Environmental Toxicants and Infant Mortality in the USA

David Kennedy, Stephanie Seneff, Robert M Davidson*, John W Oller Jr., Boyd E Haley and Roger D Masters

Despite enjoying a high standard of living, the United States ranks 46th among nations reporting infant survival rates to the World Health Organization. Among factors that increase infant mortality are  environmental toxicants. Toxic metals such as mercury, aluminum, and lead interact synergistically with fluoride compounds to produce metal fluoride complexes (e.g., AlF3 and AlF4−). Such toxicants act as biophosphate mimetics disrupting biological signaling processes governing development, immune defenses, and ordinary maintenance systems. Sources for the metals include mother’s mercury amalgams, mercury and aluminum in injected medicines, and lead contaminated drinking water. All of them are made even more toxic by fluorides as evidenced recently by water contamination in Flint, Michigan. Fluorides interact with other toxins increasing their harmful impact. Among the interactants are glyphosate and phosphate containing fertilizers that end up in the food and water because of their widespread use in agriculture.

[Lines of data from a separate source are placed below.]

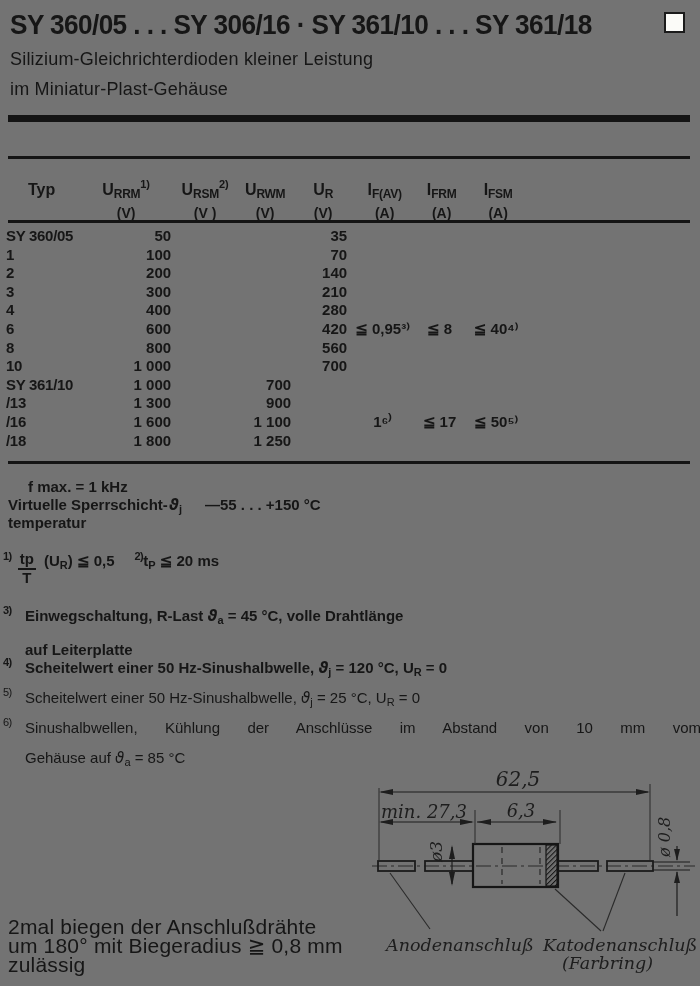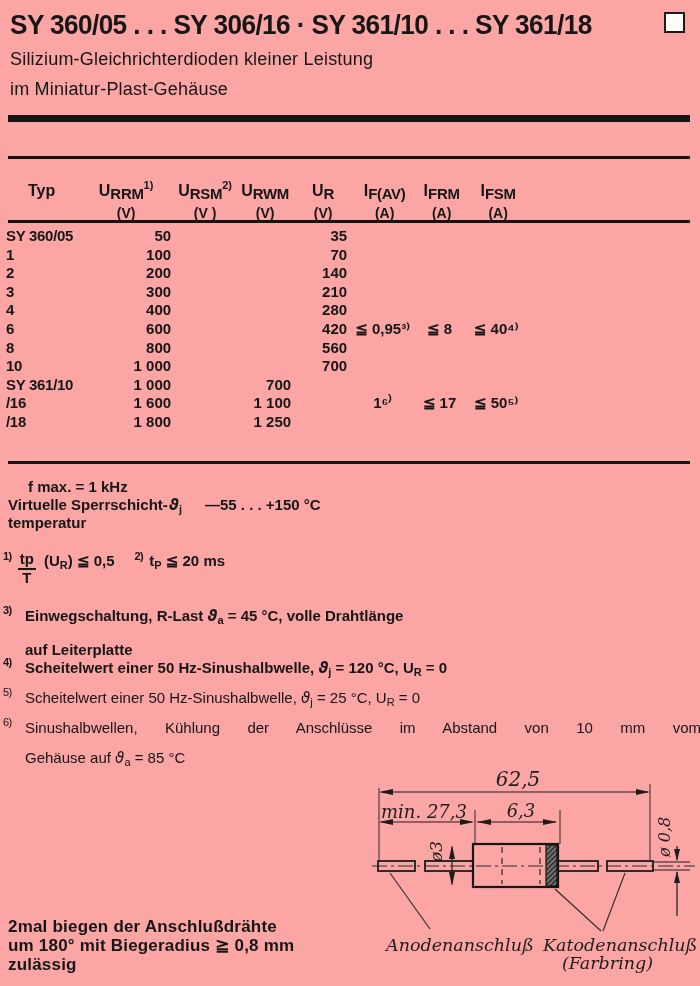--- a/index.html
+++ b/index.html
@@ -11,7 +11,7 @@
   }
   .page {
     position:relative; width:700px; height:986px;
-    background:#fca5a5; overflow:hidden;
+    background:#737373; overflow:hidden;
     -webkit-font-smoothing:antialiased;
   }
   .abs { position:absolute; white-space:nowrap; }

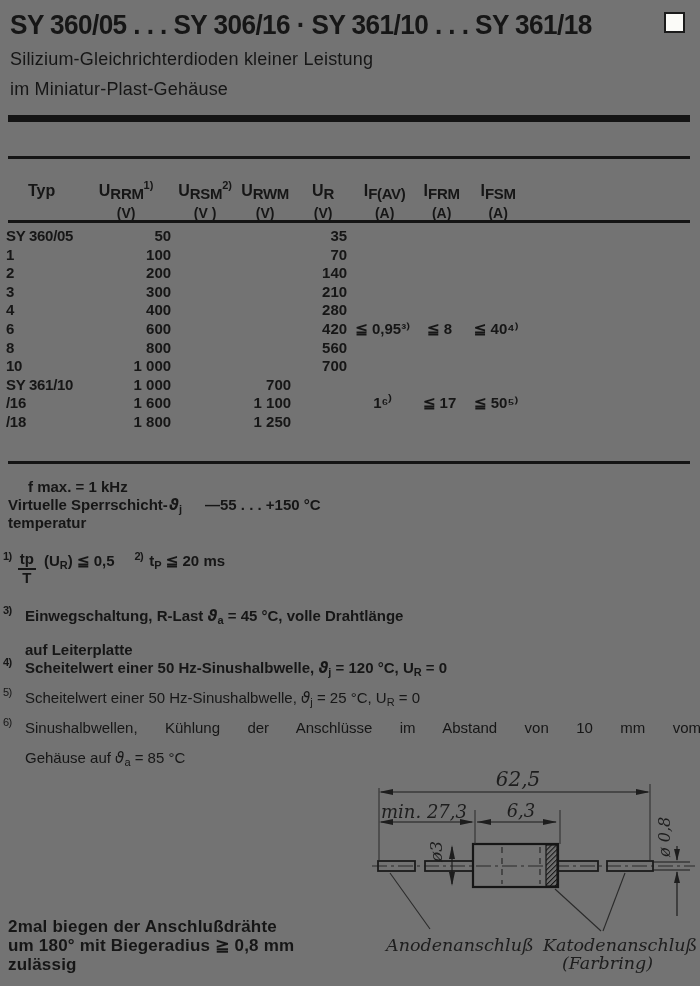--- a/index.html
+++ b/index.html
@@ -34,7 +34,7 @@
   table.dtable { position:absolute; left:6px; top:169px; border-collapse:collapse; table-layout:fixed; }
   .dtable th { height:58px; vertical-align:bottom; padding:0; font-weight:bold; text-align:center; }
   .hsym { font-size:16px; line-height:18px; }
-  .hsym sub { font-size:15px; vertical-align:-3px; letter-spacing:-0.3px; }
+  .hsym sub { font-size:12px; vertical-align:-3px; letter-spacing:-0.3px; }
   .hsym sup { font-size:11px; vertical-align:7px; }
   .hunit { font-size:14px; height:24px; line-height:20px; }
   .dtable td {

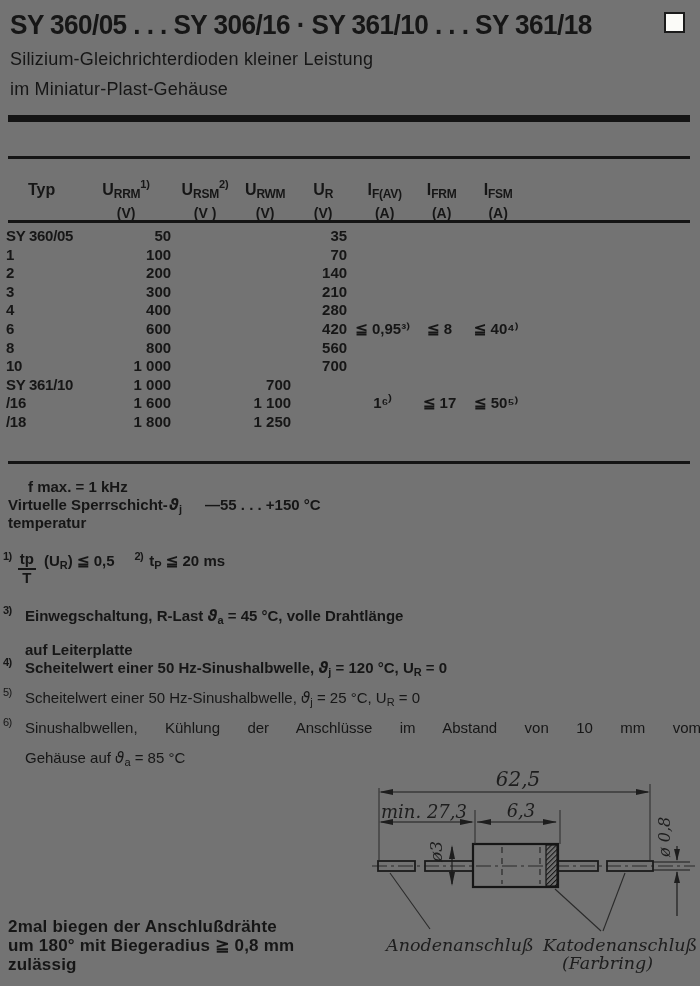--- a/index.html
+++ b/index.html
@@ -229,6 +229,16 @@
           <td></td>
         </tr>
         <tr>
+          <td>/13</td>
+          <td>1 300</td>
+          <td></td>
+          <td>900</td>
+          <td></td>
+          <td></td>
+          <td></td>
+          <td></td>
+        </tr>
+        <tr>
           <td>/16</td>
           <td>1 600</td>
           <td></td>

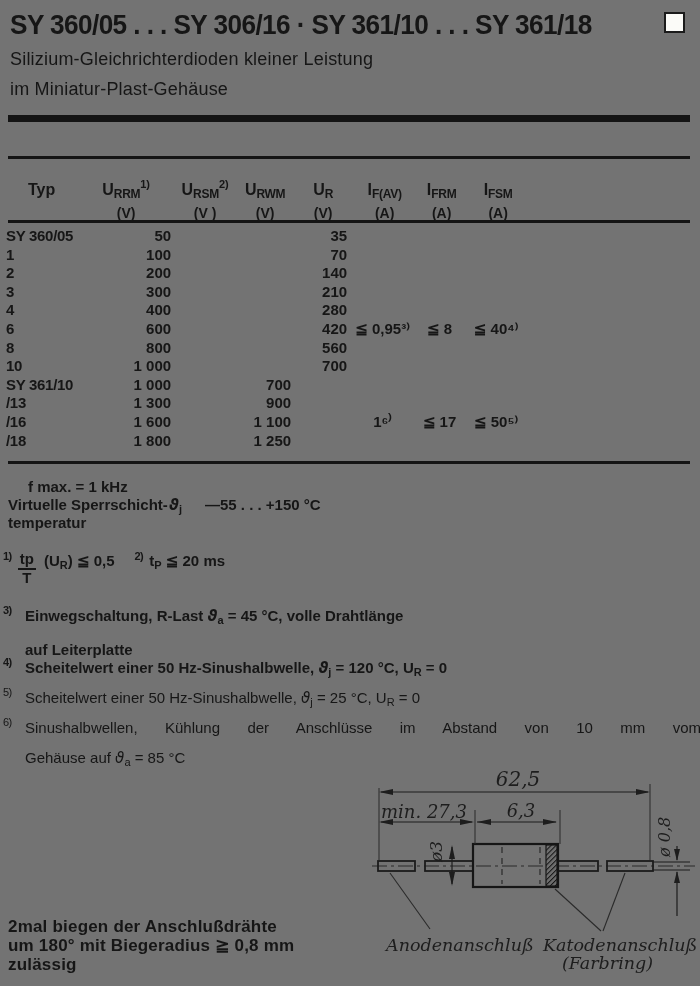--- a/index.html
+++ b/index.html
@@ -276,7 +276,7 @@
     <span class="rest"><span>(U</span><sub class="small">R</sub><span>)  ≦ 0,5</span></span>
     <span class="gap"></span>
     <sup class="mark" style="position:static; margin-top:-1px;">2)</sup>
-    <span class="rest" style="margin-left:6px;"><span>t</span><sub class="small">P</sub><span> ≦ 20 ms</span></span>
+    <span class="rest" style=""><span>t</span><sub class="small">P</sub><span> ≦ 20 ms</span></span>
   </div>
 
   <div class="abs fnblock b15" style="top:601px;">

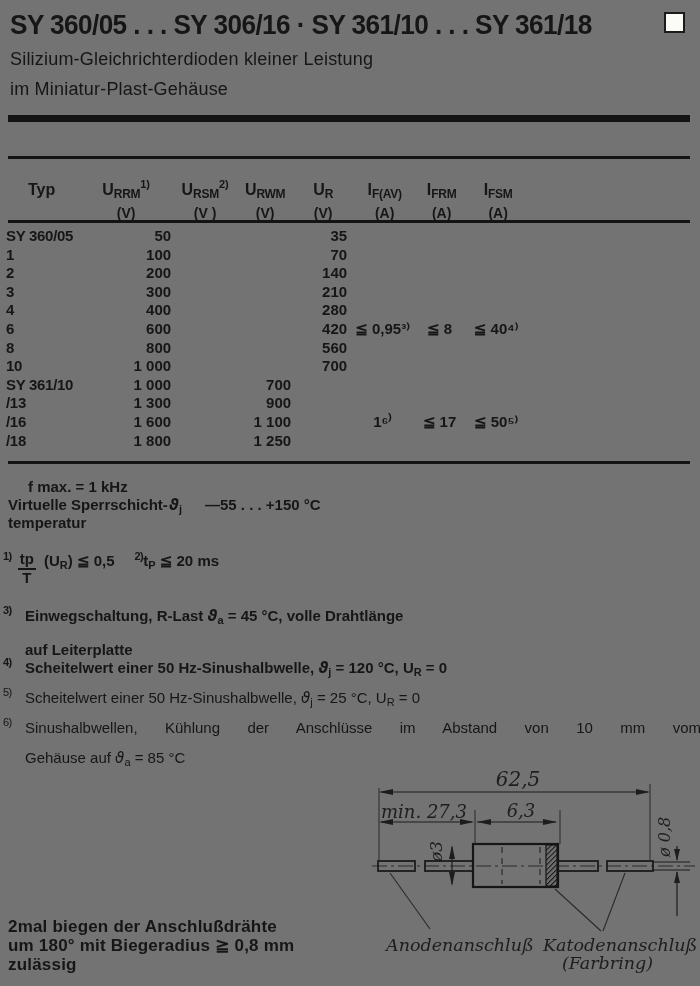--- a/index.html
+++ b/index.html
@@ -68,7 +68,7 @@
   .fnblock sup.mark { position:absolute; left:0; top:3px; }
   .fn6line1 { width:676px; white-space:normal; text-align:justify; text-align-last:justify; }
 
-  .note { left:8px; top:917px; font-size:17px; font-weight:bold; line-height:19px; white-space:pre-line; letter-spacing:0.2px; }
+  .note { left:8px; top:917px; font-size:21px; font-weight:normal; line-height:19px; white-space:pre-line; letter-spacing:0.2px; }
 
   
   svg.draw { position:absolute; left:320px; top:755px; }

The negative synergy for neonates in the U.S. is increased by the hepatitis B injection containing both mercury and aluminum, and infant formula contaminated with aluminum and the glyphosate in genetically modified soy milk reconstituted with water containing fluoride, aluminum, lead, and other toxic substances. The harmful interactions of such chemicals are associated with rising infant mortality in the U.S. We propose, therefore, a modest but urgent policy change: under TSCA §5, silicofluoride addition to public water supplies should be suspended.